Challenger: A True Story of Heroism and Disaster on the Edge of Space
- Author: Adam Higginbotham
- Language: English
- Subject: Space Shuttle Challenger disaster
- Genre: Non-fiction, history
- Publisher: Simon & Schuster
- Publication date: May 14, 2024
- Publication place: United States
- Media type: Print (hardcover), e-book, audiobook
- Pages: 576
- ISBN: 9781982176617

= Challenger: A True Story of Heroism and Disaster on the Edge of Space =

2024 non-fiction book by Adam Higginbotham

Challenger: A True Story of Heroism and Disaster on the Edge of Space is a 2024 non-fiction book by author Adam Higginbotham.
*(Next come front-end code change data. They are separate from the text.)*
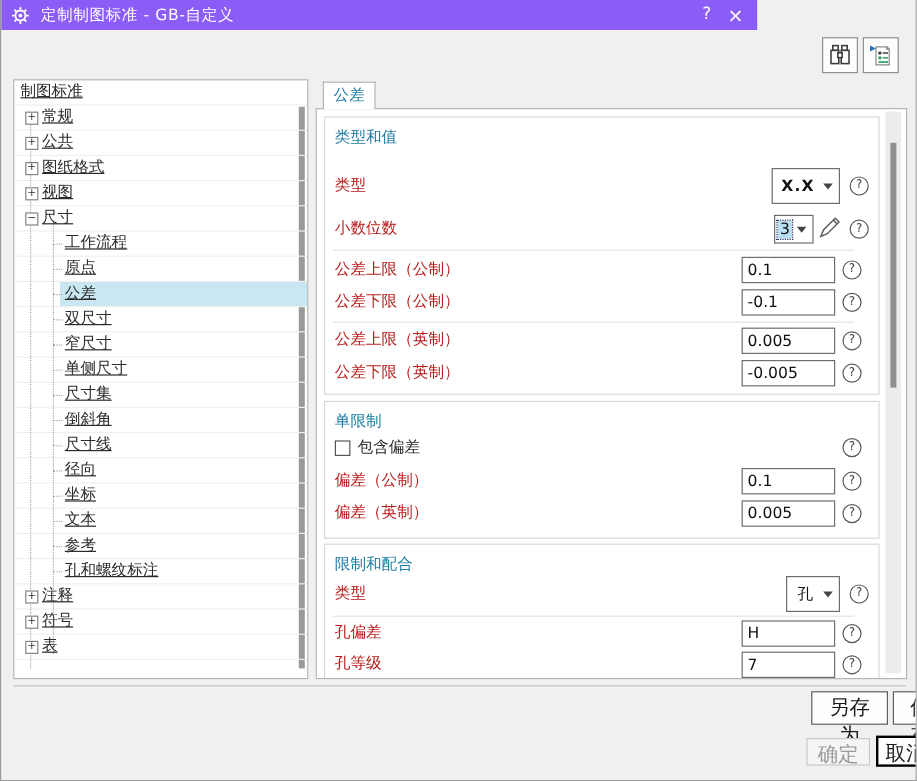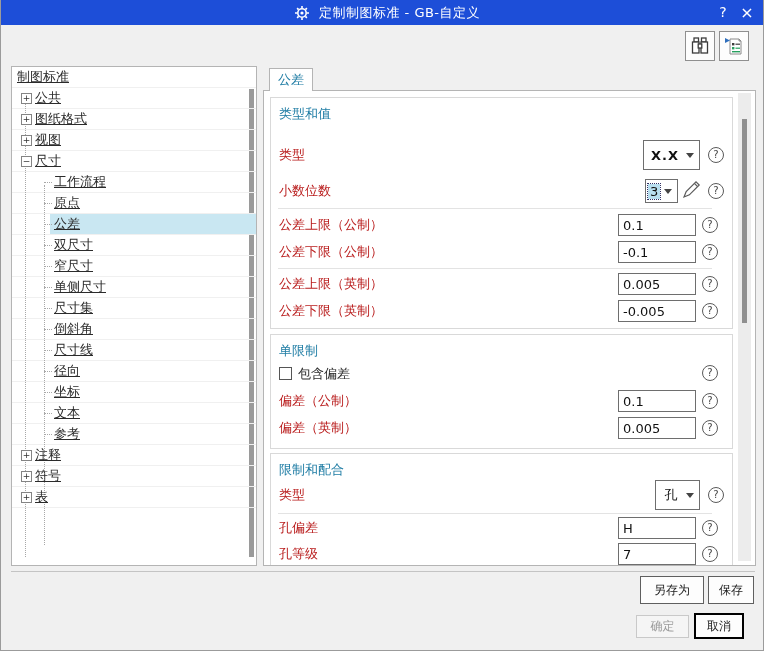"定制制图标准 - GB-自定义" .titlebar { background: #1d4ed8 -> #8b5cf6; justify-content: center -> none; width: 764px -> 630px }
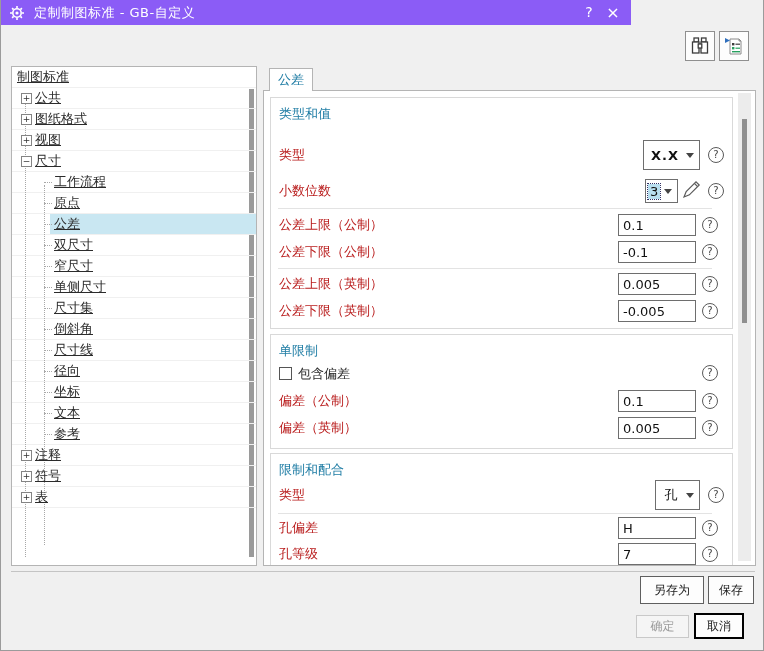"常规" div.trow { html: none -> <div><span></span><span>常规</span></div> }
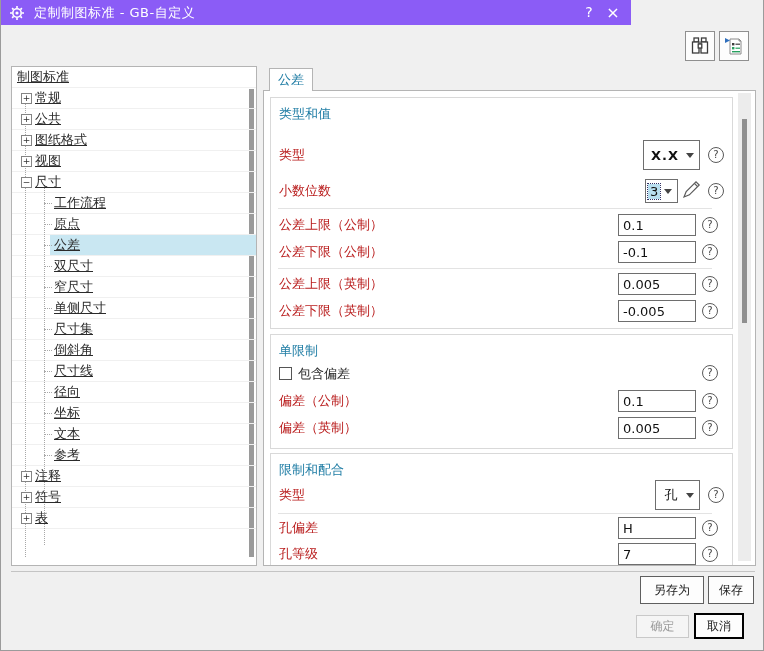"孔和螺纹标注" div.trow { html: none -> <div><span>孔和螺纹标注</span></div> }
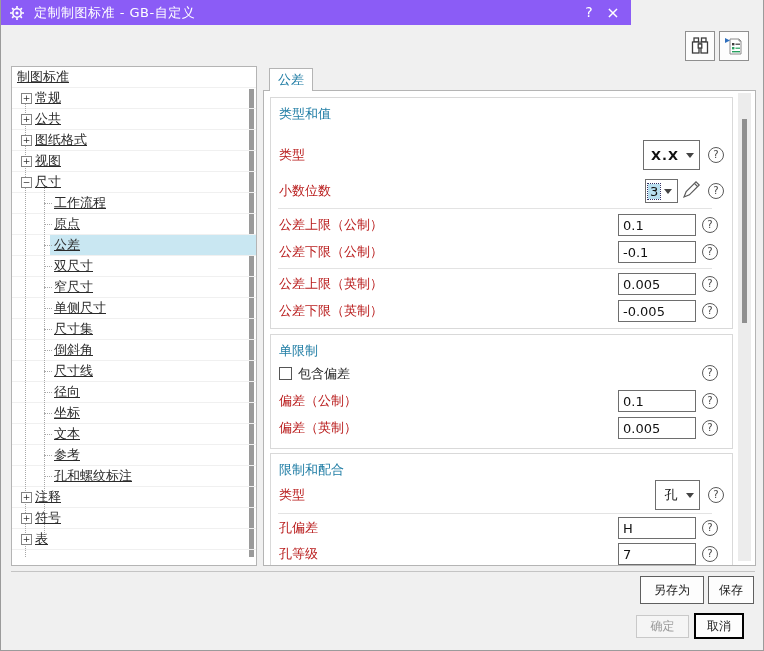"另存为" .btn { font-size: 12px -> 17px; margin-left: none -> 36px }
The book provides a detailed historical account of the events leading up to, during, and following the Space Shuttle Challenger disaster of January 28, 1986.

== Synopsis ==
The book chronicles the development of NASA's Space Shuttle program, profiles the crew of the STS-51-L mission, and details the technical and organizational failures that resulted in the destruction of the Space Shuttle Challenger and the deaths of its seven astronauts. It draws on historical records, interviews, and transcripts to reconstruct the story.

== Reception ==
The book received positive reviews from major publications. Critics noted its extensive research and narrative approach to the historical event.